After locating the line that contains "background: #4c1d95 ->", transcribe exactly that line and each one after it until the data ends, skipping pictures.

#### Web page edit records
┄┄┄┄┄┄┄┄┄┄

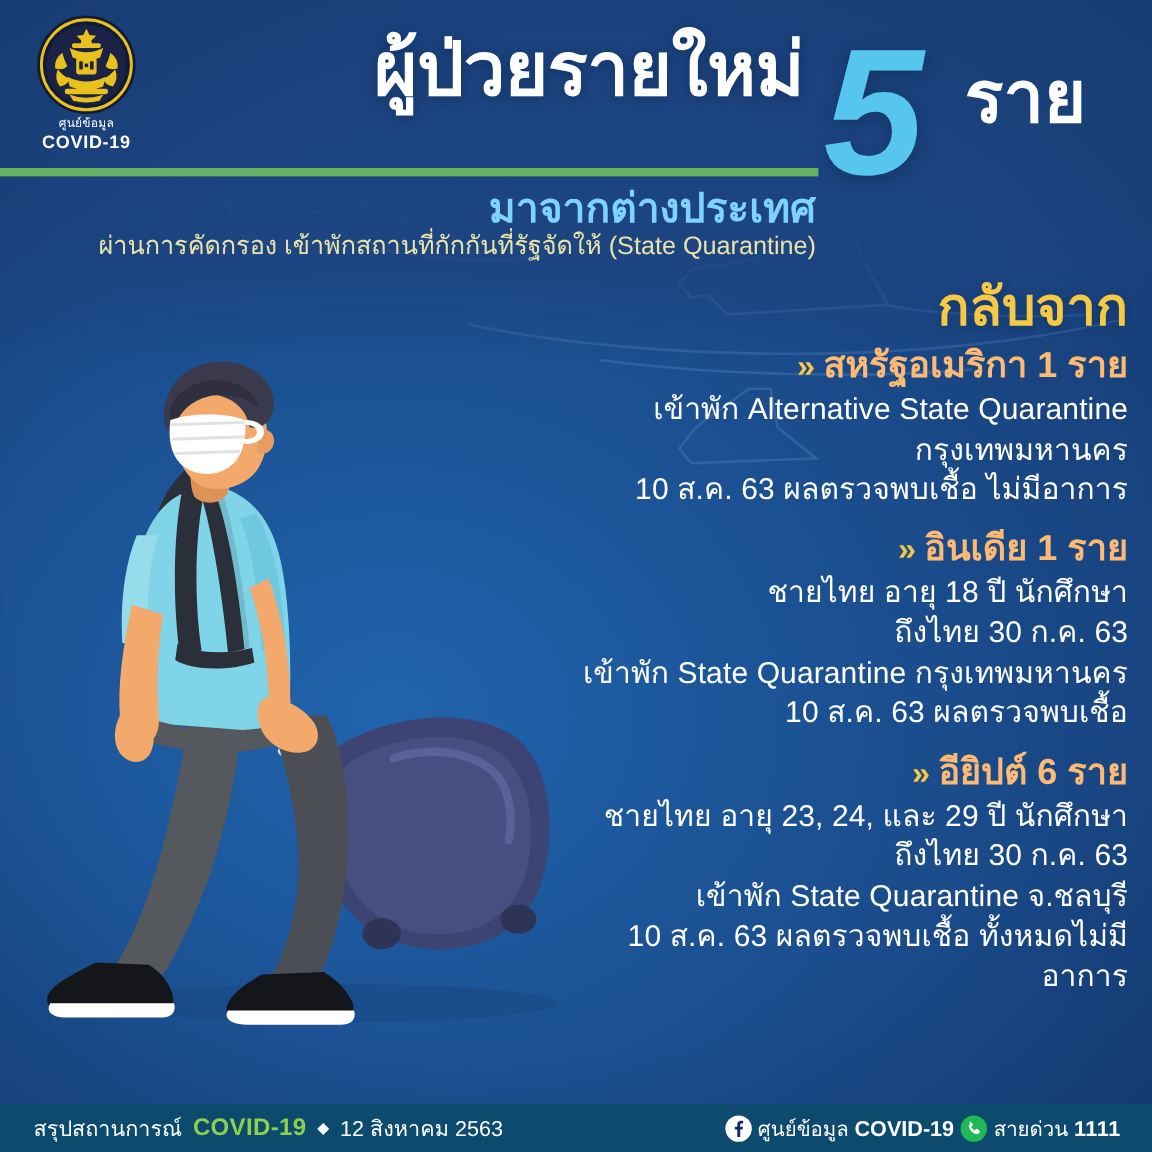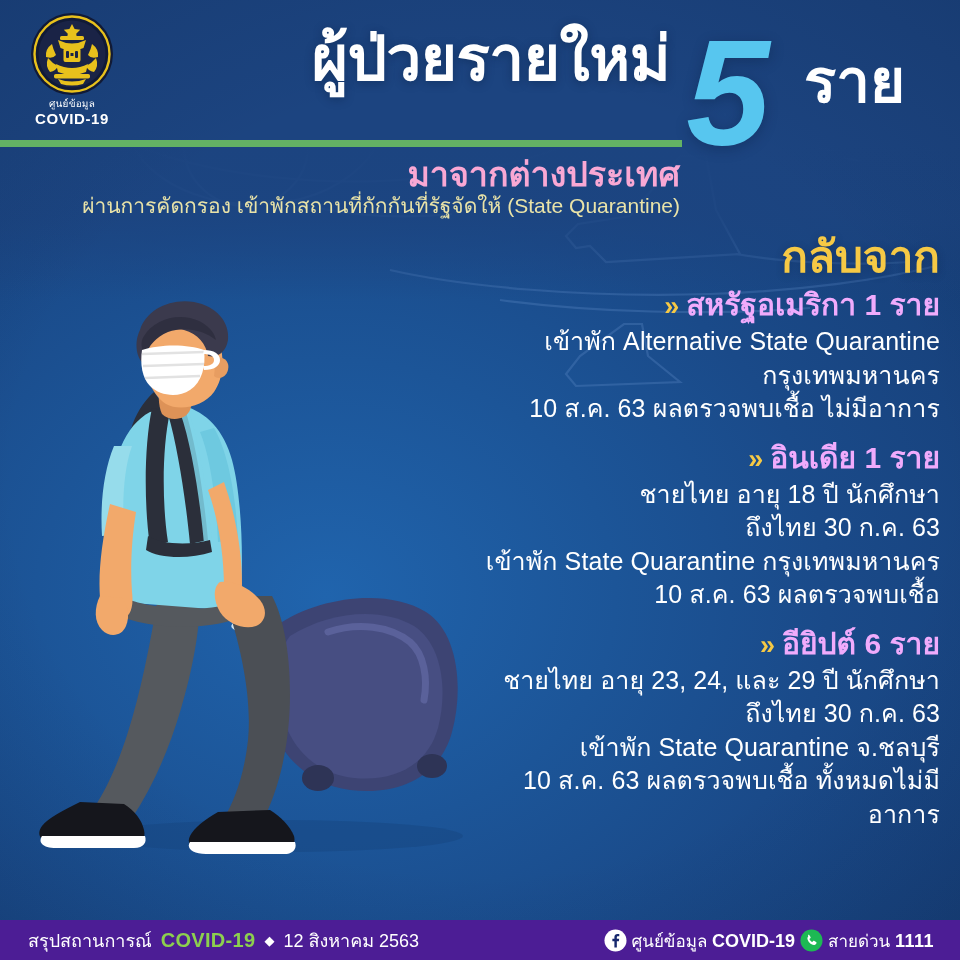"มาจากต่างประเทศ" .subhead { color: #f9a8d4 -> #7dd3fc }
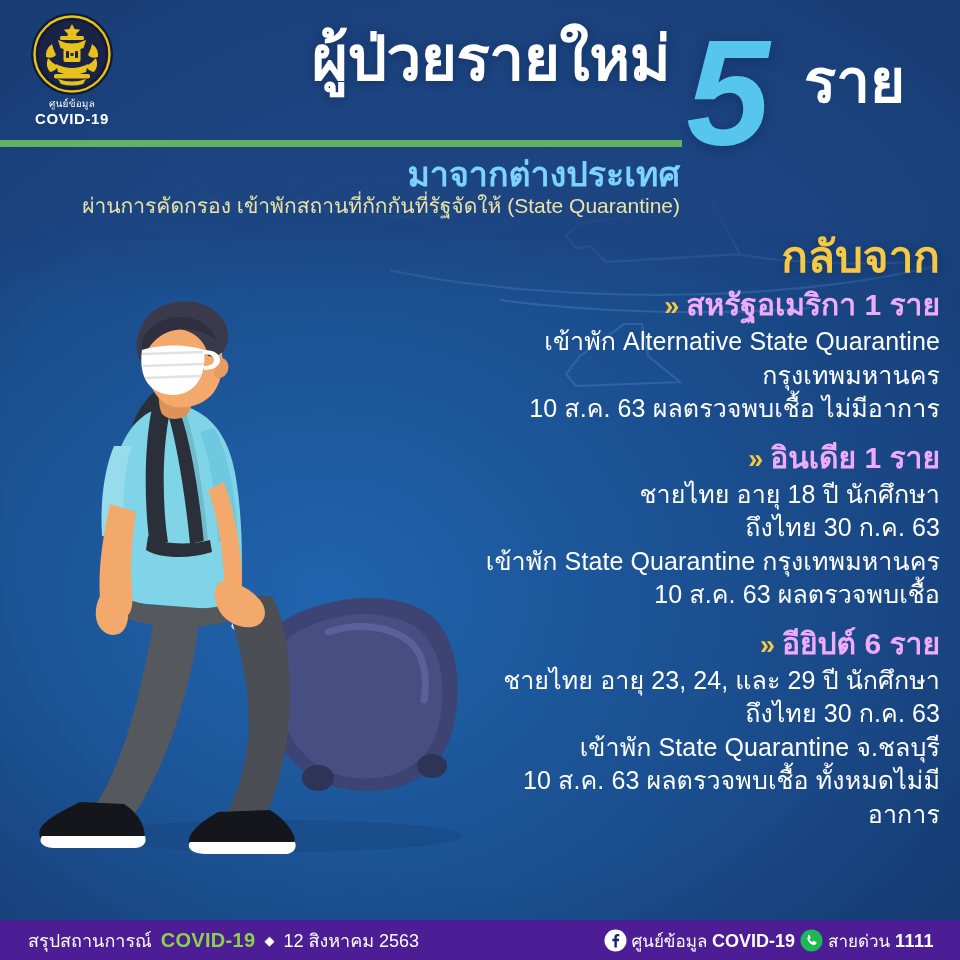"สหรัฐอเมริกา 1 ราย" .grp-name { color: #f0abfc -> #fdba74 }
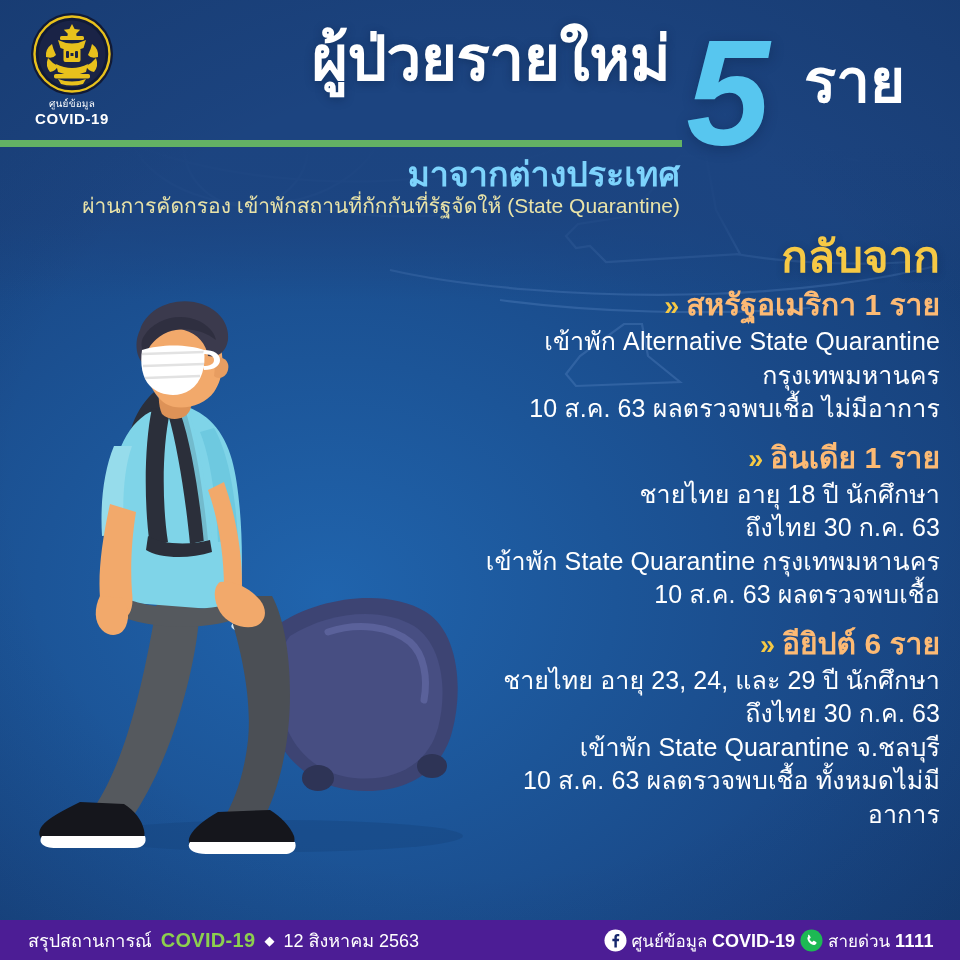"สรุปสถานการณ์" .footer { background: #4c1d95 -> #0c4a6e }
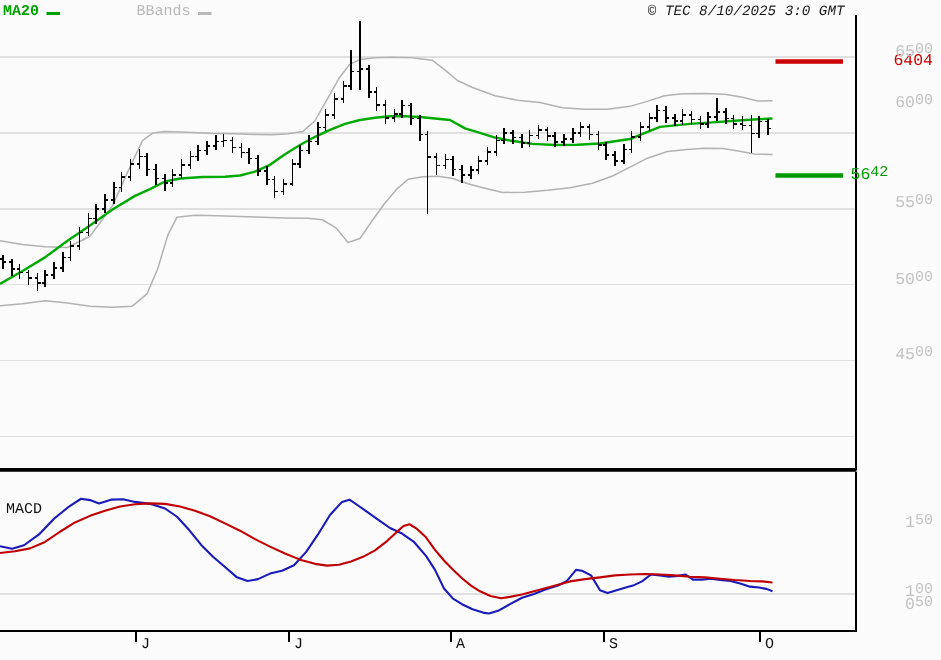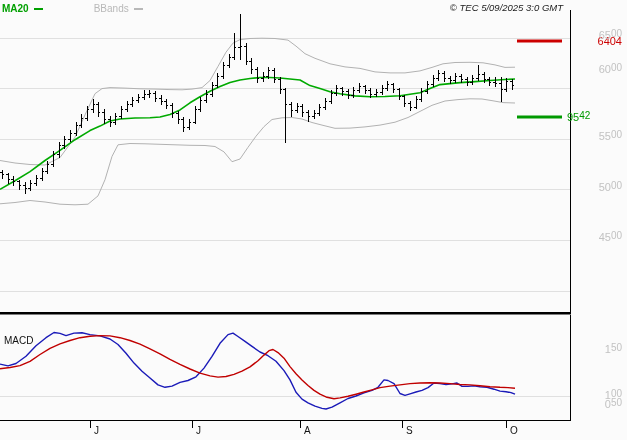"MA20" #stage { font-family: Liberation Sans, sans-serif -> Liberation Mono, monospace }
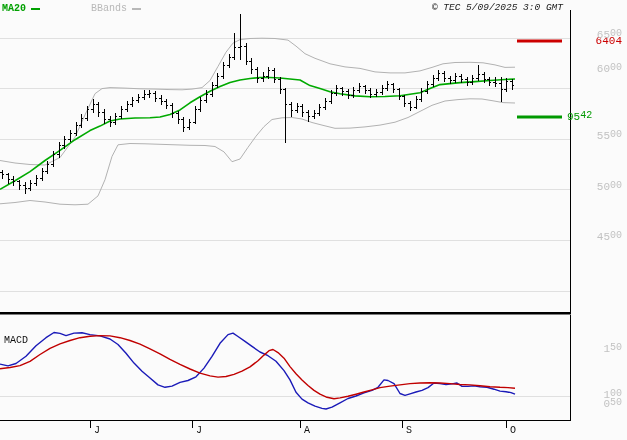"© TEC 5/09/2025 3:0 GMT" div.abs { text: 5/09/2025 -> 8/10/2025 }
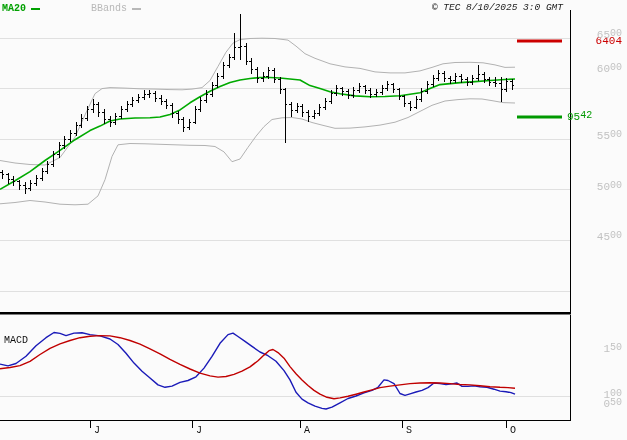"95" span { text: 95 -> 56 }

┄┄┄┄┄┄┄┄┄┄

#### Reply
"สรุปสถานการณ์" .footer { background: #4c1d95 -> #0c4a6e }
"MA20" #stage { font-family: Liberation Sans, sans-serif -> Liberation Mono, monospace }
"© TEC 5/09/2025 3:0 GMT" div.abs { text: 5/09/2025 -> 8/10/2025 }
"95" span { text: 95 -> 56 }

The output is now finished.